La verdad es que antes las cosas duraban más. O acaso ¿hay alguien que no haya dicho alguna vez que los productos estaban mejor hechos antes, refiriéndose a cosas que van desde juguetes hasta electrodomésticos como refrigeradores, hornos, lavadoras o incluso zapatos o cualquier otra cosa de uso diario?

Sí, hemos llegado al límite de la sinvergüencía adquiriendo un sinnúmero de productos incapaces de durarnos lo suficiente para que nos deshagamos de ellos botándolos a la basura mientras vamos a adquirir uno nuevo al supermercado más cercano en un ciclo devastador de desecho/adquisición; generando un abismo de contaminación ambiental y un gasto innecesario de recursos no renovables a la vez que socava nuestra economía personal pues, en lugar de utilizar esos recursos para generar mayor bienestar a nuestras sociedades pudiendo ser invertidas en infraestructura o en servicios de calidad de primerísima necesidad (a los que pareciera que también han sido víctimas de la obsolescencia programada), hemos de gastarlos a merced de tal círculo vicioso interminable.

Démonos cuenta, entonces, que ese círculo vicioso, ese modelo de consumir y consumir y adquirir préstamos para continuar consumiendo algo que poco necesitamos, implica una flagrante contradicción de manera que quien piense que un crecimiento exponencial e ilimitado es compatible con un planeta limitado, claramente no merece vivir en este mundo.

La gran pregunta que se abre paso es ¿cómo terminar con la obsolescencia programada? ¿Cómo prescindir de esta nueva, rigurosa y velada norma que socava la calidad del producto, que lo condena al fracaso? La respuesta no es sencilla, para responderla hay que poner sobre la mesa un sinnúmero de cuestiones técnicas siempre alineadas a una férrea brújula moral y todo tipo de consideraciones éticas porque resulta una aberración adquirir un producto diseñado específicamente para que falle. Porque eso precisamente es la obsolescencia programada: la ingeniería diseñada y aplicada para que un artefacto deje de funcionar. ¡Vaya barbaridad!

Sí, en la actualidad, lo que estamos comprando y consumiendo es algo poco más que la inmundicia de moda, desde teléfonos celulares, computadoras, televisores y toda una gama de componentes electrónicos de línea blanca para el hogar hasta ropa, calzado, cubiertos y un sinfín de porquería que se convertirá en un residuo en un tiempo mínimo estimado o tolerado por el consumidor. Todo para comenzar nuevamente el ciclo del desecho y nueva adquisición hasta el hastío, o hasta que alcance, no el dinero en sí, sino la vida para continuar ganándolo, produciéndolo; para reinvertirlo en una nueva piltrafa exhibida en los escaparates de las tiendas de moda.
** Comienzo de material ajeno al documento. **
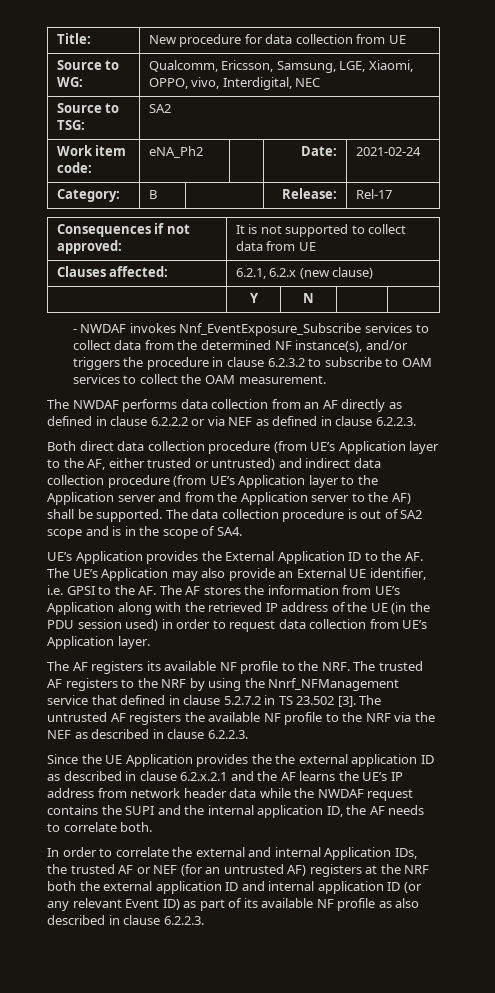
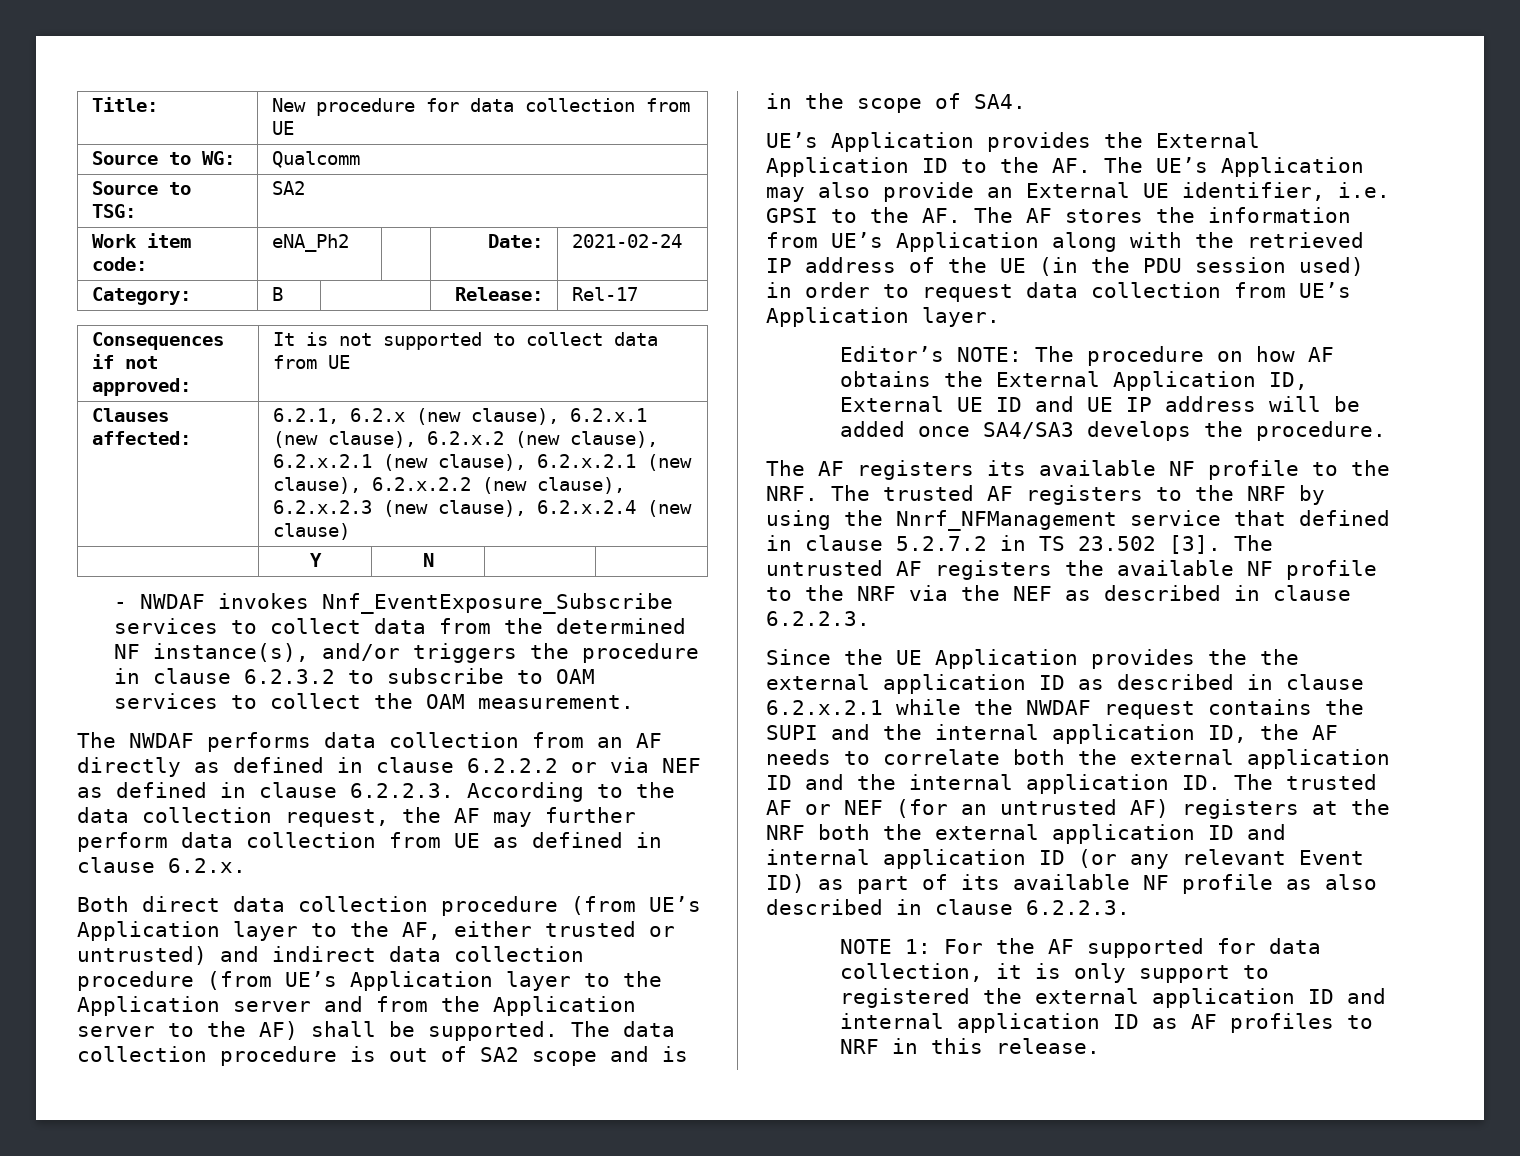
- Source to WG: | Qualcomm, Ericsson, Samsung, LGE, Xiaomi, OPPO, vivo, Interdigital, NEC
+ Source to WG: | Qualcomm
- Clauses affected: | 6.2.1, 6.2.x (new clause)
+ Clauses affected: | 6.2.1, 6.2.x (new clause), 6.2.x.1 (new clause), 6.2.x.2 (new clause), 6.2.x.2.1 (new clause), 6.2.x.2.1 (new clause), 6.2.x.2.2 (new clause), 6.2.x.2.3 (new clause), 6.2.x.2.4 (new clause)
- The NWDAF performs data collection from an AF directly as defined in clause 6.2.2.2 or via NEF as defined in clause 6.2.2.3.
+ The NWDAF performs data collection from an AF directly as defined in clause 6.2.2.2 or via NEF as defined in clause 6.2.2.3. According to the data collection request, the AF may further perform data collection from UE as defined in clause 6.2.x.
+ Editor’s NOTE: The procedure on how AF obtains the External Application ID, External UE ID and UE IP address will be added once SA4/SA3 develops the procedure.
- Since the UE Application provides the the external application ID as described in clause 6.2.x.2.1 and the AF learns the UE’s IP address from network header data while the NWDAF request contains the SUPI and the internal application ID, the AF needs to correlate both.
- In order to correlate the external and internal Application IDs, the trusted AF or NEF (for an untrusted AF) registers at the NRF both the external application ID and internal application ID (or any relevant Event ID) as part of its available NF profile as also described in clause 6.2.2.3.
+ Since the UE Application provides the the external application ID as described in clause 6.2.x.2.1 while the NWDAF request contains the SUPI and the internal application ID, the AF needs to correlate both the external application ID and the internal application ID. The trusted AF or NEF (for an untrusted AF) registers at the NRF both the external application ID and internal application ID (or any relevant Event ID) as part of its available NF profile as also described in clause 6.2.2.3.
+ NOTE 1: For the AF supported for data collection, it is only support to registered the external application ID and internal application ID as AF profiles to NRF in this release.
Sin duda es algo que debería ponerse sobre la mesa la próxima vez que vayamos de compras con esa singular alegría que nos caracteriza como consumidores, así que, una primera aproximación al problema sería: hay que reciclar e impulsar las políticas medioambientales al mismo tiempo, pero muy especialmente, hay que reutilizar en la medida de lo posible y restar con ello una pizca de poder a esa mafia oculta que está detrás de esta aberrante obsolescencia programada de la que cada día somos inconscientes víctimas y que nosotros mismos sustentamos sin reparar siquiera en ello.